Ganz abgesehen davon ist es natürlich auch juristisch nicht ganz unbedenklich für einen Autor, Bilder von Auktionshäusern zu benutzen, ohne offenzulegen, welches Bild woher ist.
Bitte an den Autor
Deshalb, lieber Autor, ergänzen Sie doch Ihren Katalog um eine kleine unbebilderte Broschüre, in der Sie aufschlüsseln, in welchen Museen und Privatsammlungen, in welchen Auktionen und auf welchen Websiten Sie die unter der Kategorie „Qty M/P“ gelisteten Exemplare gefunden haben – bitte inklusive Gewicht und Stempelstellung, die Ihre Frau so sorgfältig gelistet hat. Es ist ein großartiges Buch, das da entstanden ist, aber durch so eine Ergänzung würde es zu einem Buch, auf dem alle Wissenschaftler, die sich zukünftig mit der Münzprägung von Malta beschäftigen wollen, aufbauen werden.
„Coins Minted by the Knights in Malta“ zeigt zwei Dinge. Zum einen, welcher Enthusiasmus bei Münzsammlern vorhanden ist. Sie sind erfüllt von ihrer Leidenschaft und fähig, in ihrer Freizeit Dinge zu tun, die kaum ein Wissenschaftler bereit wäre zu leisten.

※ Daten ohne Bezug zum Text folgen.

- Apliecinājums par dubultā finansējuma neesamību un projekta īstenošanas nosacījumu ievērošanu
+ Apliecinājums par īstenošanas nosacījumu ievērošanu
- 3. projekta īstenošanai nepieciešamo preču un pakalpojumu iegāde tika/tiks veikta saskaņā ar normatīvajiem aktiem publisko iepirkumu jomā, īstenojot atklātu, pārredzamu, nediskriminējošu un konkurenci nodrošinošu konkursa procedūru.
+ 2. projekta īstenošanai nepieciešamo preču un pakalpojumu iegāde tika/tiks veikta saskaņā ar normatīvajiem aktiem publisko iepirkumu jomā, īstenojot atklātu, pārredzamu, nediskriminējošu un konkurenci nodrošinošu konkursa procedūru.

Auf der anderen Seite ist dieses Buch die Illustration des Auseinanderklaffens der Welten von Wissenschaft und Sammlern. Jeder, der auch nur ein Proseminar in antiker Münzbestimmung durchlaufen hat, sollte wissen, wie die verschiedenen Formen eines Katalogs aussehen, und welche Daten es braucht, um sie zusammenzustellen. Es gibt dafür feste Gewohnheiten, die durchaus ihren Sinn haben.
Wie kann es kommen, dass John Gatt während seiner Recherchen 26 Münzkabinette von internationaler Reputation besucht hat, und niemand ihn auf die technischen Details eines Katalogs angesprochen hat? Schon allein um sicherzustellen, dass die eigenen Münzen in dem Katalog aufgefunden werden können, was bei der aktuellen Version nicht möglich ist!
Es ist gut, dass die heutige Technik es so leicht macht, Ergänzungen zu produzieren. Lieber Autor, ich interpretiere das so, dass es sich bei diesem Werk um den ersten Band handelt, dem in Kürze der zweite Band mit einer zuordnenden Liste aller für den Stempelkatalog benutzten Stücke folgen wird.
Dass jeder, der die Münzen des Malteserordens auf dem neuesten Stand der Wissenschaft beschreiben will, dieses Buch kaufen muss, muss ich wohl nicht eigens erwähnen.
John A. Gatt unterhält eine eigene Website, auf der alle Münzen, die in diesem Buch abgebildet sind, in hoher Auflösung zu finden sind.
Über diese Website kann das Buch auch bestellt werden.